### The task
Could you return all of the entries below exactly, minus the pictures?

### Source material
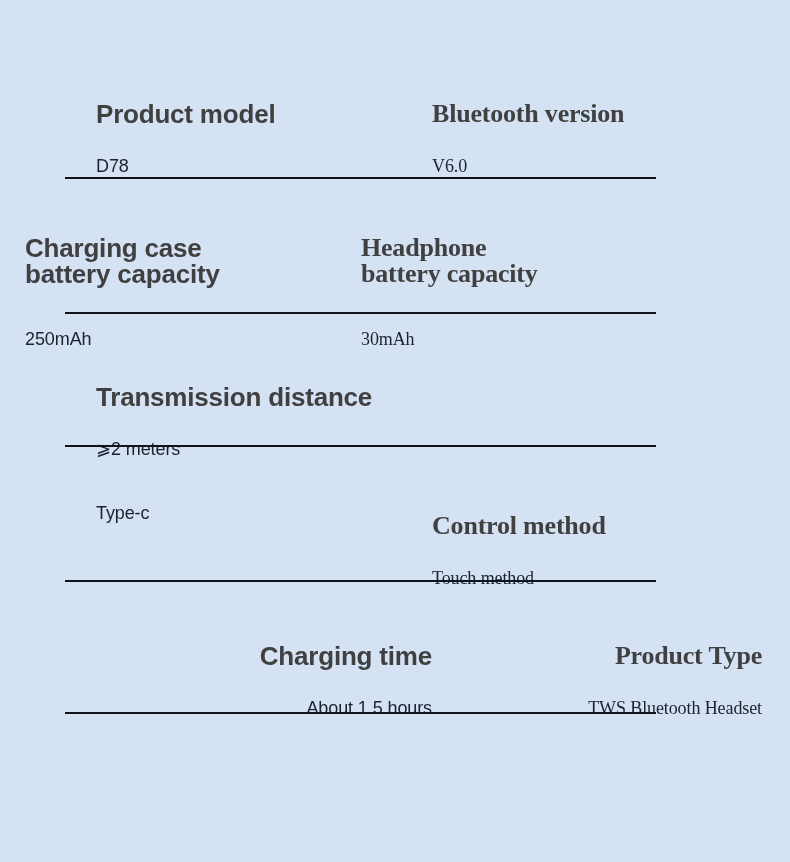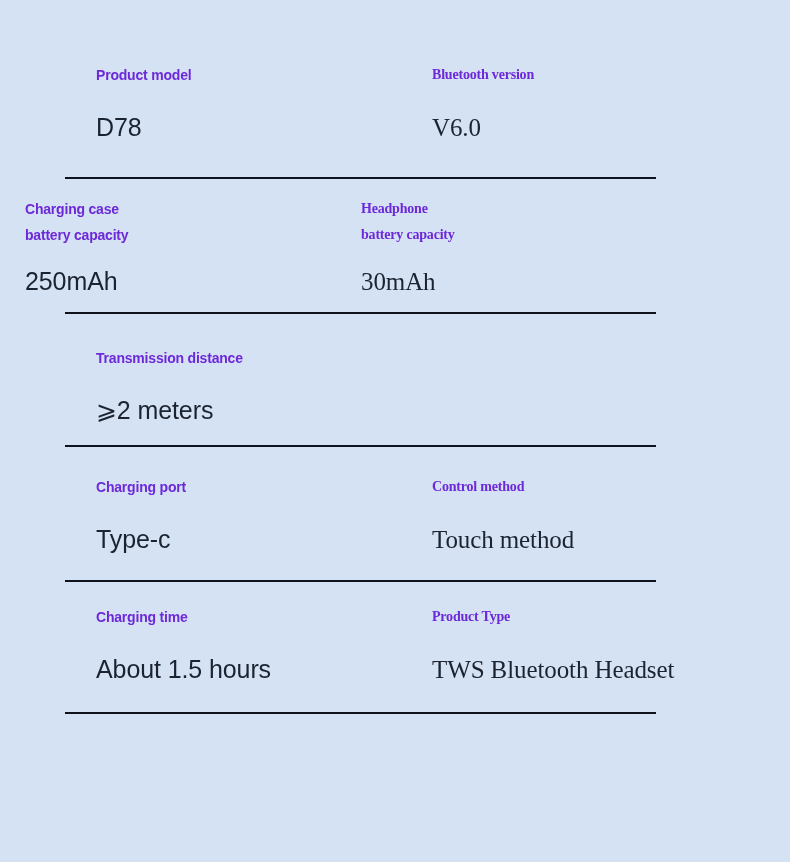"Product model" .cell-label { color: #6d28d9 -> #404040; font-size: 14px -> 26px; margin-top: none -> 39px }
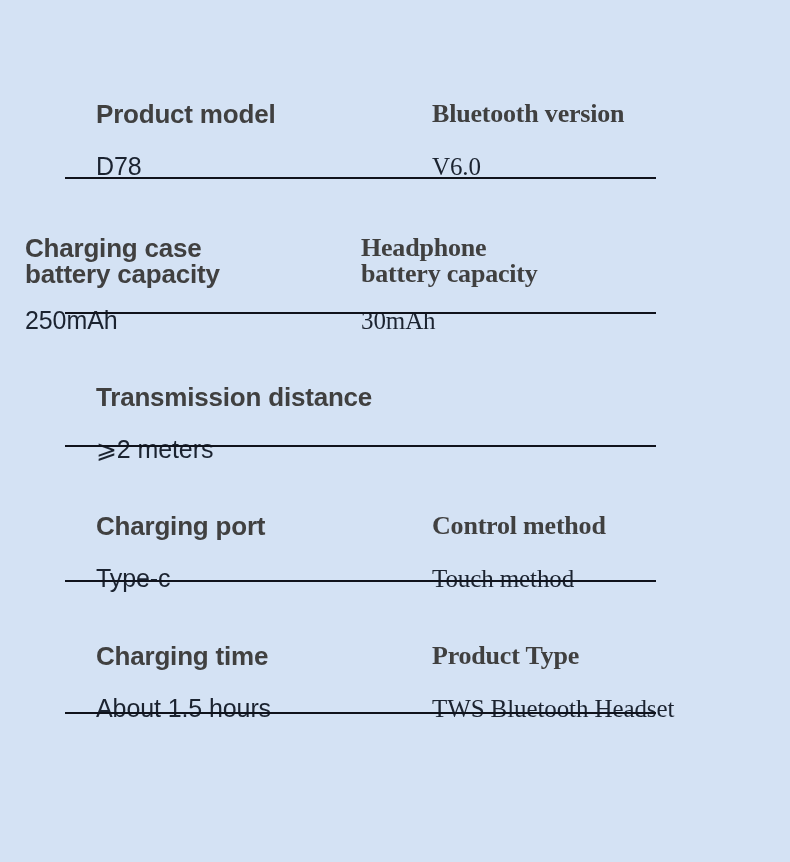"D78" .cell-value { font-size: 25px -> 18px }
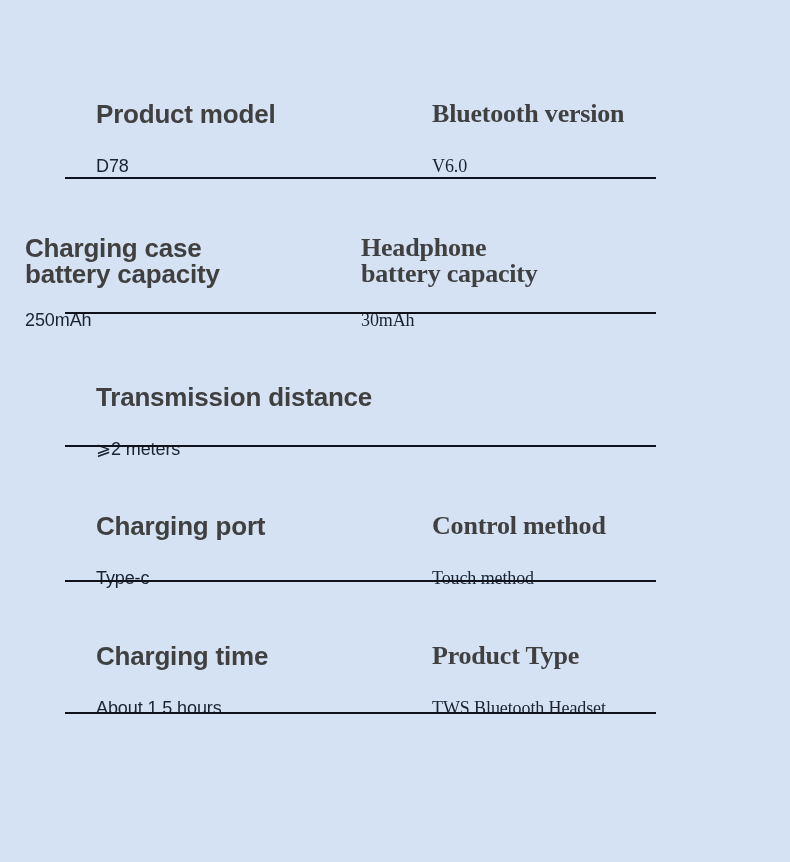"250mAh" .gap-wide { margin-top: 20px -> 39px }
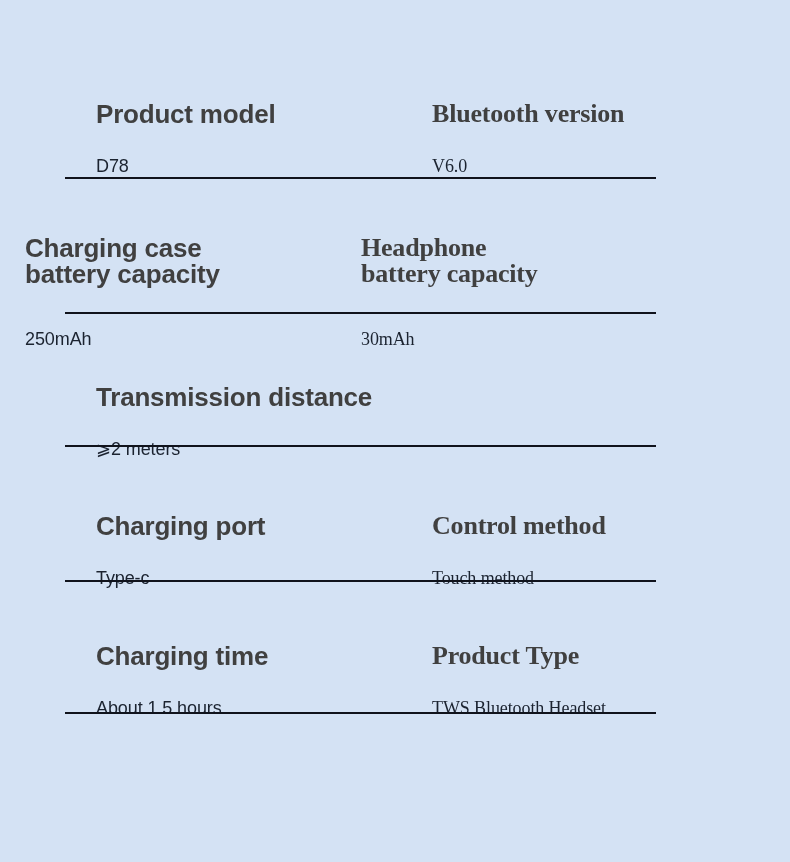"Charging port" div.cell-label { html: <div>Charging port</div> -> none }
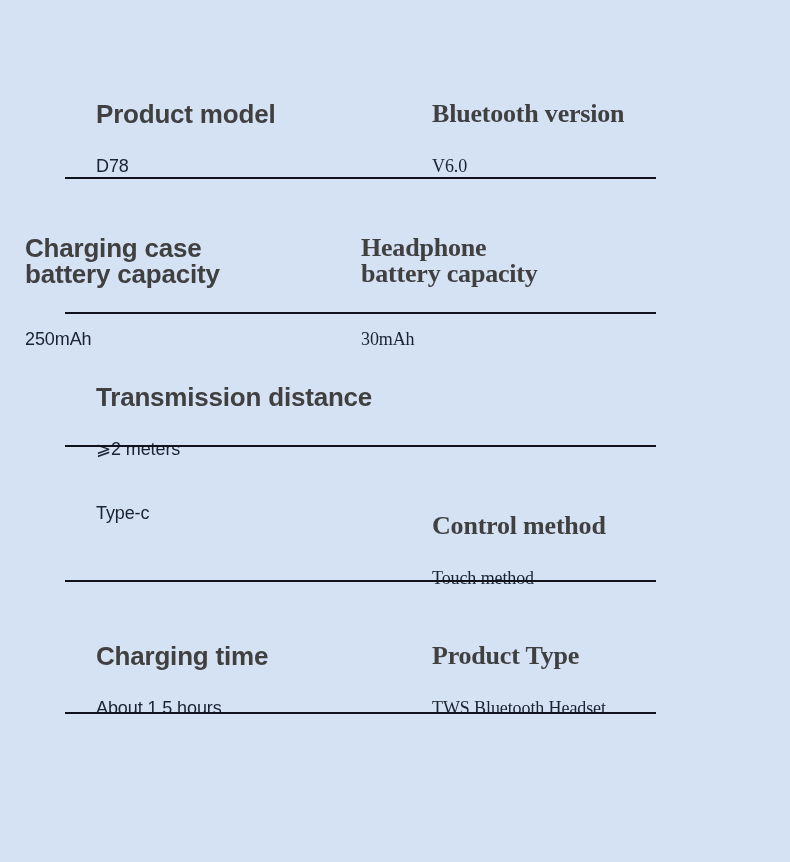"Charging time" .r5 { text-align: none -> right }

### Result
"Product model" .cell-label { color: #6d28d9 -> #404040; font-size: 14px -> 26px; margin-top: none -> 39px }
"D78" .cell-value { font-size: 25px -> 18px }
"250mAh" .gap-wide { margin-top: 20px -> 39px }
"Charging port" div.cell-label { html: <div>Charging port</div> -> none }
"Charging time" .r5 { text-align: none -> right }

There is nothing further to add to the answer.